Please set down each record exactly as it appears, but leave out any pictures.

** Data to use **
+===+
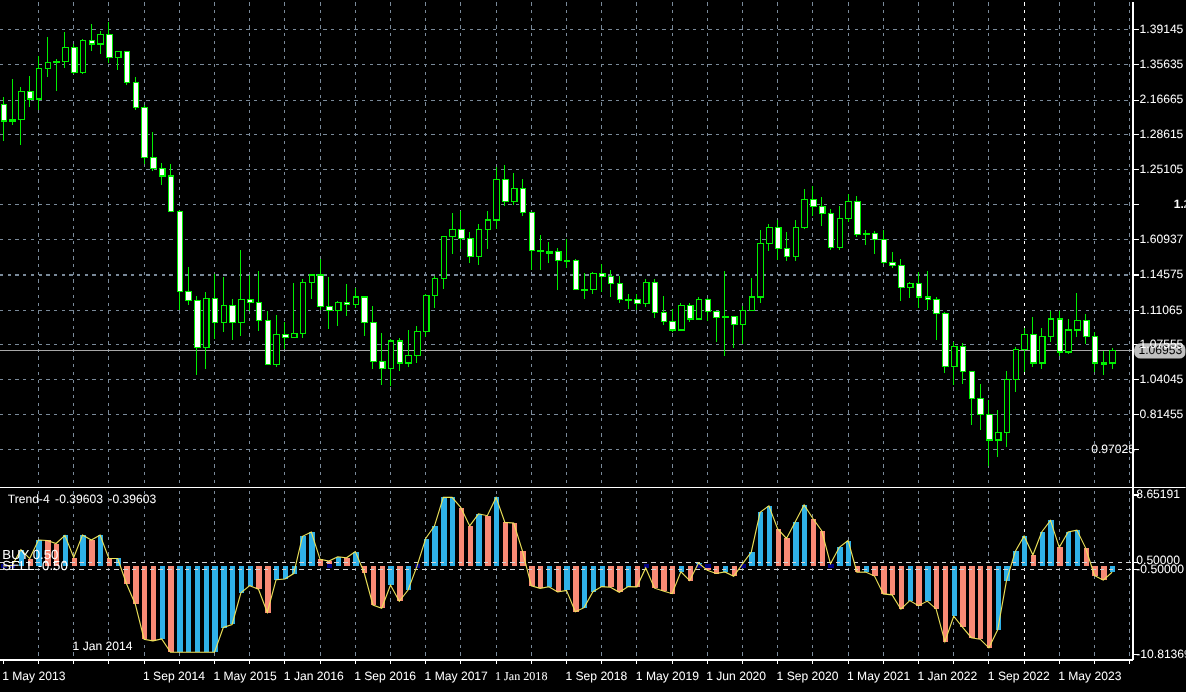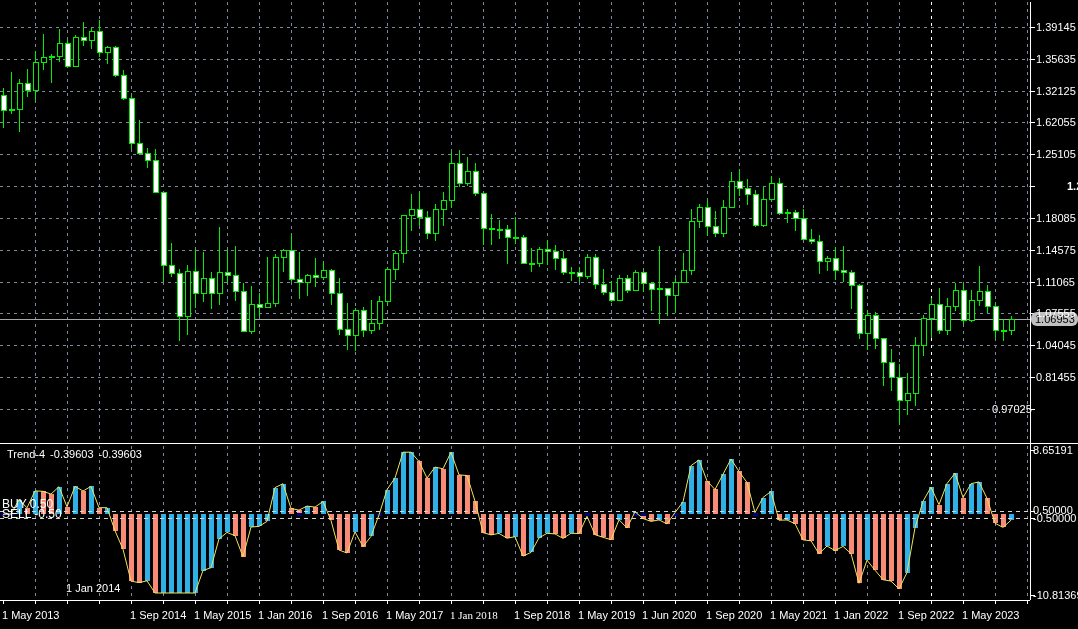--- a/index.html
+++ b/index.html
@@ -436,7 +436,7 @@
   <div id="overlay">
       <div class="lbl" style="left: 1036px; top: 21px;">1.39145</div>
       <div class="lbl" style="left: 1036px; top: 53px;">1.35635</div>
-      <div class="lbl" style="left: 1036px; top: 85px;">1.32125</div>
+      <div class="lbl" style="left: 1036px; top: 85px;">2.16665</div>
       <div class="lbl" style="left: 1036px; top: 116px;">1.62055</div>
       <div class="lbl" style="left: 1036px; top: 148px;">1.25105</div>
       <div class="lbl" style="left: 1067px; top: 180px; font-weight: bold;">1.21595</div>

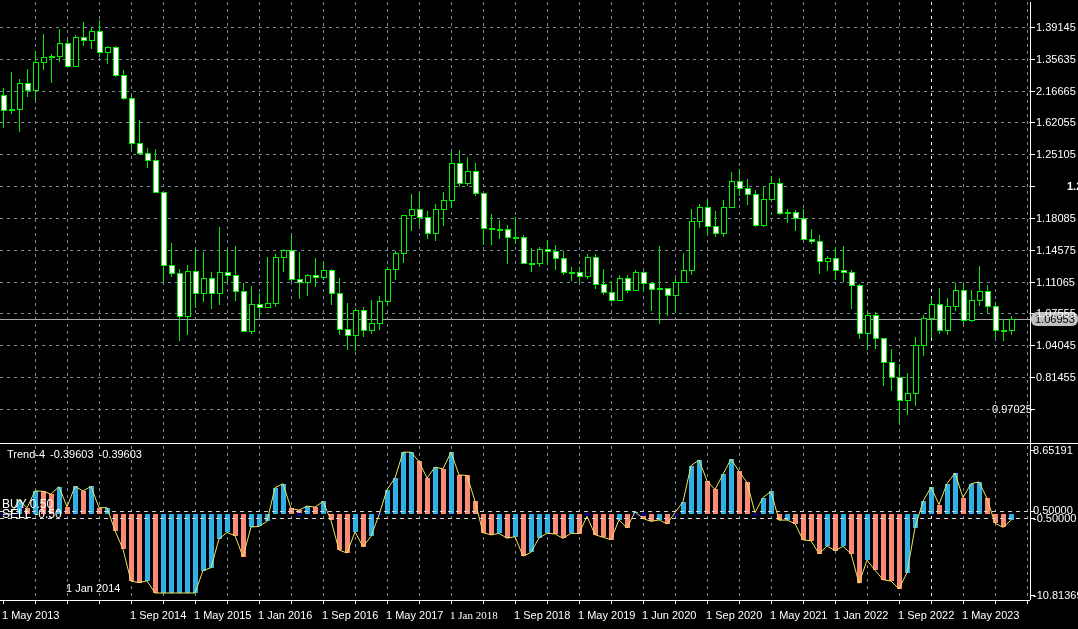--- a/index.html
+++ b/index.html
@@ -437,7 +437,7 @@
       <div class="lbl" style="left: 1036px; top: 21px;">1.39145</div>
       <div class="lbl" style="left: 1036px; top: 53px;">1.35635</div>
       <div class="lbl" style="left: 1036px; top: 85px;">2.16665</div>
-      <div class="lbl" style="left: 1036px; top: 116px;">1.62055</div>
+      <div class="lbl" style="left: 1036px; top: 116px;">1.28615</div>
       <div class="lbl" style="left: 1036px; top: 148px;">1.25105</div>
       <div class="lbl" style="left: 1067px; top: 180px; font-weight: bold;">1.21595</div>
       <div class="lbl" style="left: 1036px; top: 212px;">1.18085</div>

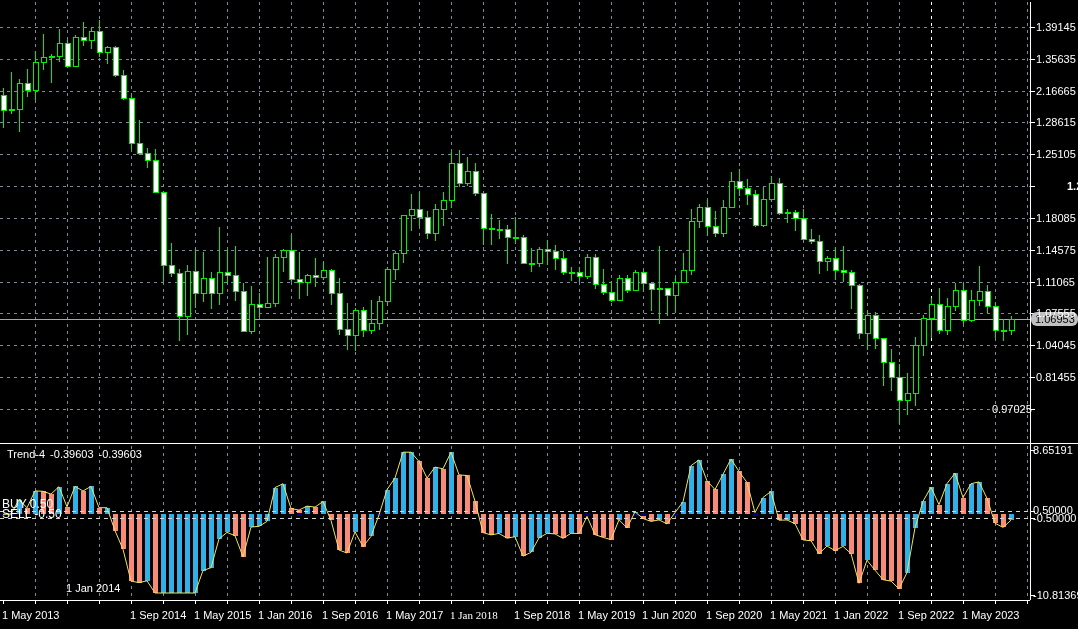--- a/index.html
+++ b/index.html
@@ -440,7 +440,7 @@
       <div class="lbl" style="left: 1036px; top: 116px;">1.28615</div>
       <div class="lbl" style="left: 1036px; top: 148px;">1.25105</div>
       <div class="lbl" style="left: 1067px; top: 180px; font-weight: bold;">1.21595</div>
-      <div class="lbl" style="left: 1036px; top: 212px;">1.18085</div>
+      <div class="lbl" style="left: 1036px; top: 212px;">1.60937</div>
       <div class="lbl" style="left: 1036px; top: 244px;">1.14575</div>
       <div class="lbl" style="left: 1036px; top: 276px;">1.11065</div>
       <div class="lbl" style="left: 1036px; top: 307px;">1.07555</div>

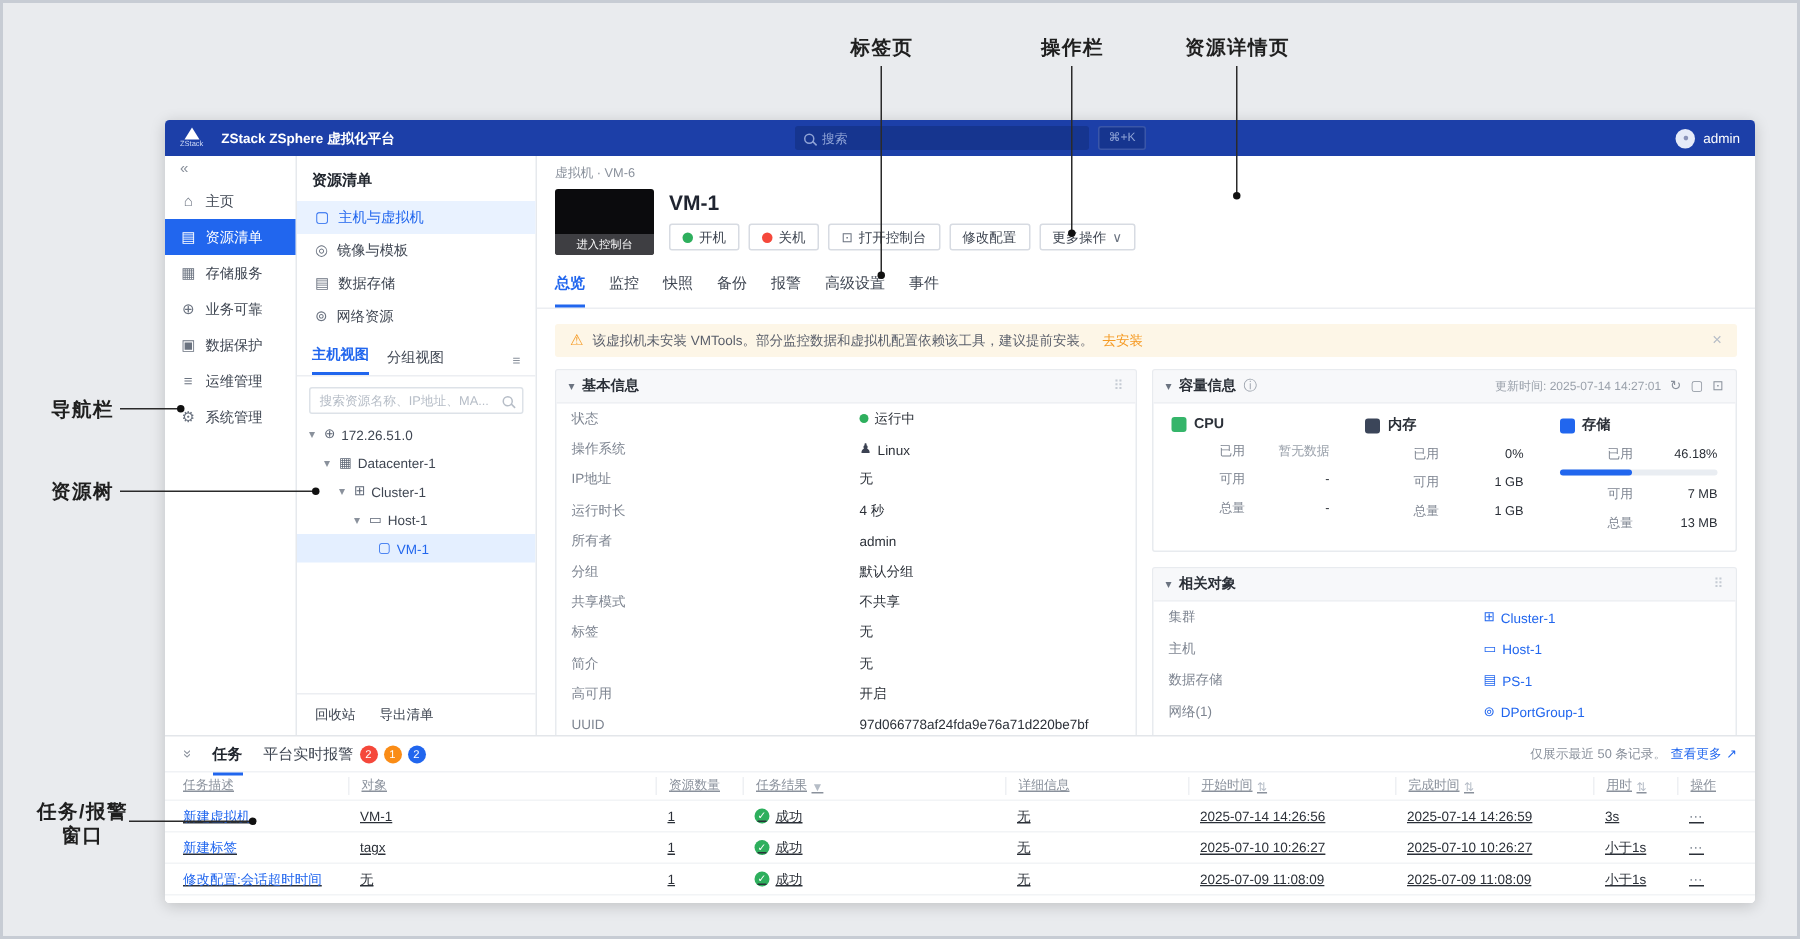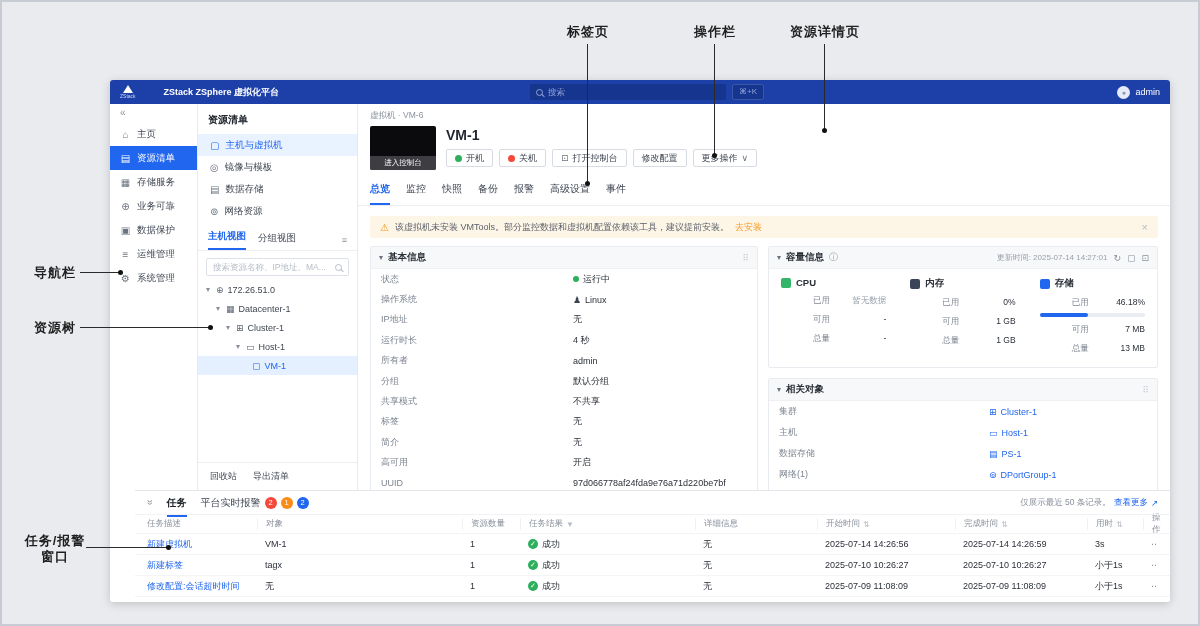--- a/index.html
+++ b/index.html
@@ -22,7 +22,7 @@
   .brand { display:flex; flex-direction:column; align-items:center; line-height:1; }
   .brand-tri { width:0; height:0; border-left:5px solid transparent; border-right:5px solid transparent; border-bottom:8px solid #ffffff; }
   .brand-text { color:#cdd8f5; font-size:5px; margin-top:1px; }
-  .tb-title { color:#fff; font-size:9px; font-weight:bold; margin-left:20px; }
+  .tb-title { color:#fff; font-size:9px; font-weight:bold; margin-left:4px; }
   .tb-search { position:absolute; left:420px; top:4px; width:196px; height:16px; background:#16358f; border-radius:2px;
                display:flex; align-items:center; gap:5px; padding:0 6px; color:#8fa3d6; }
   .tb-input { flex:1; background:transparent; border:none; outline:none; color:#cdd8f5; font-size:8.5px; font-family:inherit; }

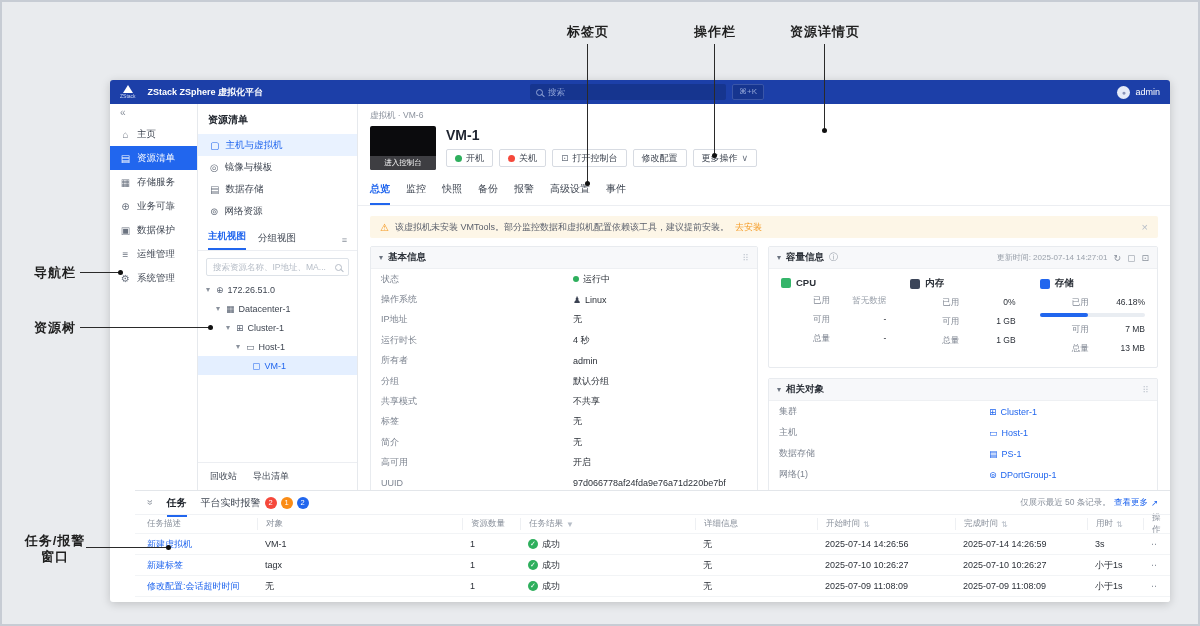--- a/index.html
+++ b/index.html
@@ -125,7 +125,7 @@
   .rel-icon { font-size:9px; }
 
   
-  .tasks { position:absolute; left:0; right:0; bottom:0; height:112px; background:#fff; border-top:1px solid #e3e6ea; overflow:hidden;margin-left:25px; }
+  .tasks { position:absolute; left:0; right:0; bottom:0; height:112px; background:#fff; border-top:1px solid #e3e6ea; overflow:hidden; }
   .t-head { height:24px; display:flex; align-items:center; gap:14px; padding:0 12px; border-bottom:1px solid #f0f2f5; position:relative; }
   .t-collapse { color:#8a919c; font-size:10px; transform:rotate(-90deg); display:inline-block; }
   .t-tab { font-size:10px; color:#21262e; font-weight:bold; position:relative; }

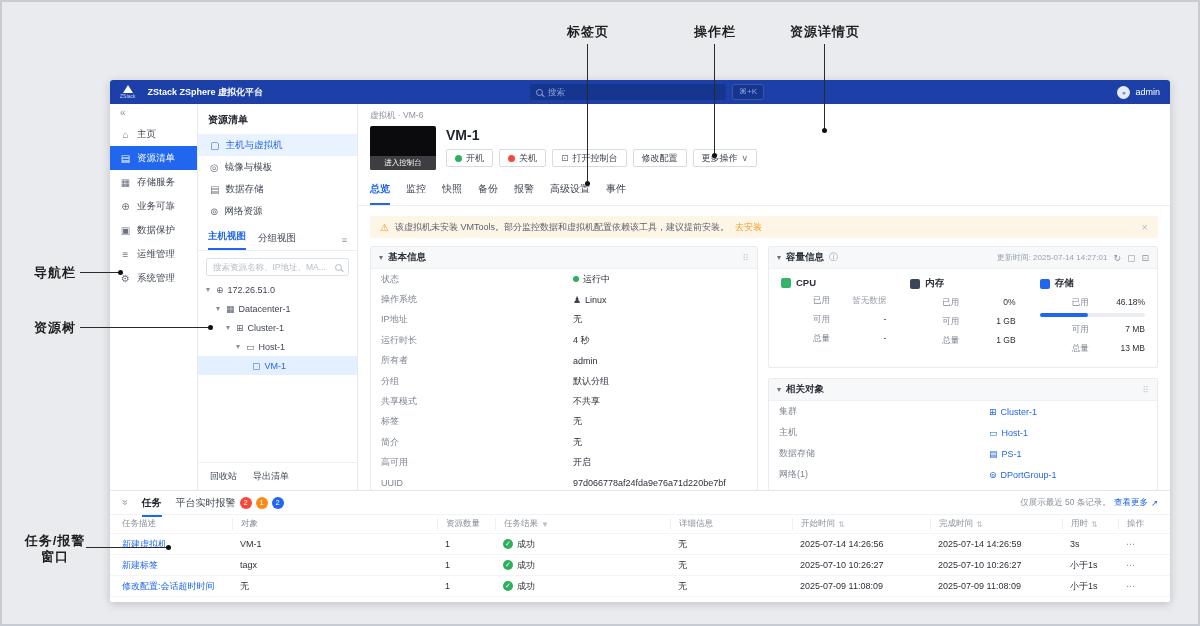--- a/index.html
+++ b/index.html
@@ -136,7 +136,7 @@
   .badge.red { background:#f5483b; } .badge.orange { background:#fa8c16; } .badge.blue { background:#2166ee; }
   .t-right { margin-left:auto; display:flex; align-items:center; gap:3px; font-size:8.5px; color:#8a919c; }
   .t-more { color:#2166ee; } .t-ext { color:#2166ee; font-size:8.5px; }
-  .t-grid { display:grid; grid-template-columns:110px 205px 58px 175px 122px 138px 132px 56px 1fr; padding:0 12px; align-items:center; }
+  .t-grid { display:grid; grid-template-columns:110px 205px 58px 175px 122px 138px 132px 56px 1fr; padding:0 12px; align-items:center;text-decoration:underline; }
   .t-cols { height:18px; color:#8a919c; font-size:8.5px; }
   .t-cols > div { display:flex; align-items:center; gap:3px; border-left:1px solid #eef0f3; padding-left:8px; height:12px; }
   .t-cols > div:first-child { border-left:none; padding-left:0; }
+===+
** Task solution **
--- a/index.html
+++ b/index.html
@@ -436,7 +436,7 @@
   <div id="overlay">
       <div class="lbl" style="left: 1036px; top: 21px;">1.39145</div>
       <div class="lbl" style="left: 1036px; top: 53px;">1.35635</div>
-      <div class="lbl" style="left: 1036px; top: 85px;">1.32125</div>
+      <div class="lbl" style="left: 1036px; top: 85px;">2.16665</div>
       <div class="lbl" style="left: 1036px; top: 116px;">1.62055</div>
       <div class="lbl" style="left: 1036px; top: 148px;">1.25105</div>
       <div class="lbl" style="left: 1067px; top: 180px; font-weight: bold;">1.21595</div>

--- a/index.html
+++ b/index.html
@@ -437,7 +437,7 @@
       <div class="lbl" style="left: 1036px; top: 21px;">1.39145</div>
       <div class="lbl" style="left: 1036px; top: 53px;">1.35635</div>
       <div class="lbl" style="left: 1036px; top: 85px;">2.16665</div>
-      <div class="lbl" style="left: 1036px; top: 116px;">1.62055</div>
+      <div class="lbl" style="left: 1036px; top: 116px;">1.28615</div>
       <div class="lbl" style="left: 1036px; top: 148px;">1.25105</div>
       <div class="lbl" style="left: 1067px; top: 180px; font-weight: bold;">1.21595</div>
       <div class="lbl" style="left: 1036px; top: 212px;">1.18085</div>

--- a/index.html
+++ b/index.html
@@ -440,7 +440,7 @@
       <div class="lbl" style="left: 1036px; top: 116px;">1.28615</div>
       <div class="lbl" style="left: 1036px; top: 148px;">1.25105</div>
       <div class="lbl" style="left: 1067px; top: 180px; font-weight: bold;">1.21595</div>
-      <div class="lbl" style="left: 1036px; top: 212px;">1.18085</div>
+      <div class="lbl" style="left: 1036px; top: 212px;">1.60937</div>
       <div class="lbl" style="left: 1036px; top: 244px;">1.14575</div>
       <div class="lbl" style="left: 1036px; top: 276px;">1.11065</div>
       <div class="lbl" style="left: 1036px; top: 307px;">1.07555</div>

--- a/index.html
+++ b/index.html
@@ -22,7 +22,7 @@
   .brand { display:flex; flex-direction:column; align-items:center; line-height:1; }
   .brand-tri { width:0; height:0; border-left:5px solid transparent; border-right:5px solid transparent; border-bottom:8px solid #ffffff; }
   .brand-text { color:#cdd8f5; font-size:5px; margin-top:1px; }
-  .tb-title { color:#fff; font-size:9px; font-weight:bold; margin-left:20px; }
+  .tb-title { color:#fff; font-size:9px; font-weight:bold; margin-left:4px; }
   .tb-search { position:absolute; left:420px; top:4px; width:196px; height:16px; background:#16358f; border-radius:2px;
                display:flex; align-items:center; gap:5px; padding:0 6px; color:#8fa3d6; }
   .tb-input { flex:1; background:transparent; border:none; outline:none; color:#cdd8f5; font-size:8.5px; font-family:inherit; }

--- a/index.html
+++ b/index.html
@@ -125,7 +125,7 @@
   .rel-icon { font-size:9px; }
 
   
-  .tasks { position:absolute; left:0; right:0; bottom:0; height:112px; background:#fff; border-top:1px solid #e3e6ea; overflow:hidden;margin-left:25px; }
+  .tasks { position:absolute; left:0; right:0; bottom:0; height:112px; background:#fff; border-top:1px solid #e3e6ea; overflow:hidden; }
   .t-head { height:24px; display:flex; align-items:center; gap:14px; padding:0 12px; border-bottom:1px solid #f0f2f5; position:relative; }
   .t-collapse { color:#8a919c; font-size:10px; transform:rotate(-90deg); display:inline-block; }
   .t-tab { font-size:10px; color:#21262e; font-weight:bold; position:relative; }

--- a/index.html
+++ b/index.html
@@ -136,7 +136,7 @@
   .badge.red { background:#f5483b; } .badge.orange { background:#fa8c16; } .badge.blue { background:#2166ee; }
   .t-right { margin-left:auto; display:flex; align-items:center; gap:3px; font-size:8.5px; color:#8a919c; }
   .t-more { color:#2166ee; } .t-ext { color:#2166ee; font-size:8.5px; }
-  .t-grid { display:grid; grid-template-columns:110px 205px 58px 175px 122px 138px 132px 56px 1fr; padding:0 12px; align-items:center; }
+  .t-grid { display:grid; grid-template-columns:110px 205px 58px 175px 122px 138px 132px 56px 1fr; padding:0 12px; align-items:center;text-decoration:underline; }
   .t-cols { height:18px; color:#8a919c; font-size:8.5px; }
   .t-cols > div { display:flex; align-items:center; gap:3px; border-left:1px solid #eef0f3; padding-left:8px; height:12px; }
   .t-cols > div:first-child { border-left:none; padding-left:0; }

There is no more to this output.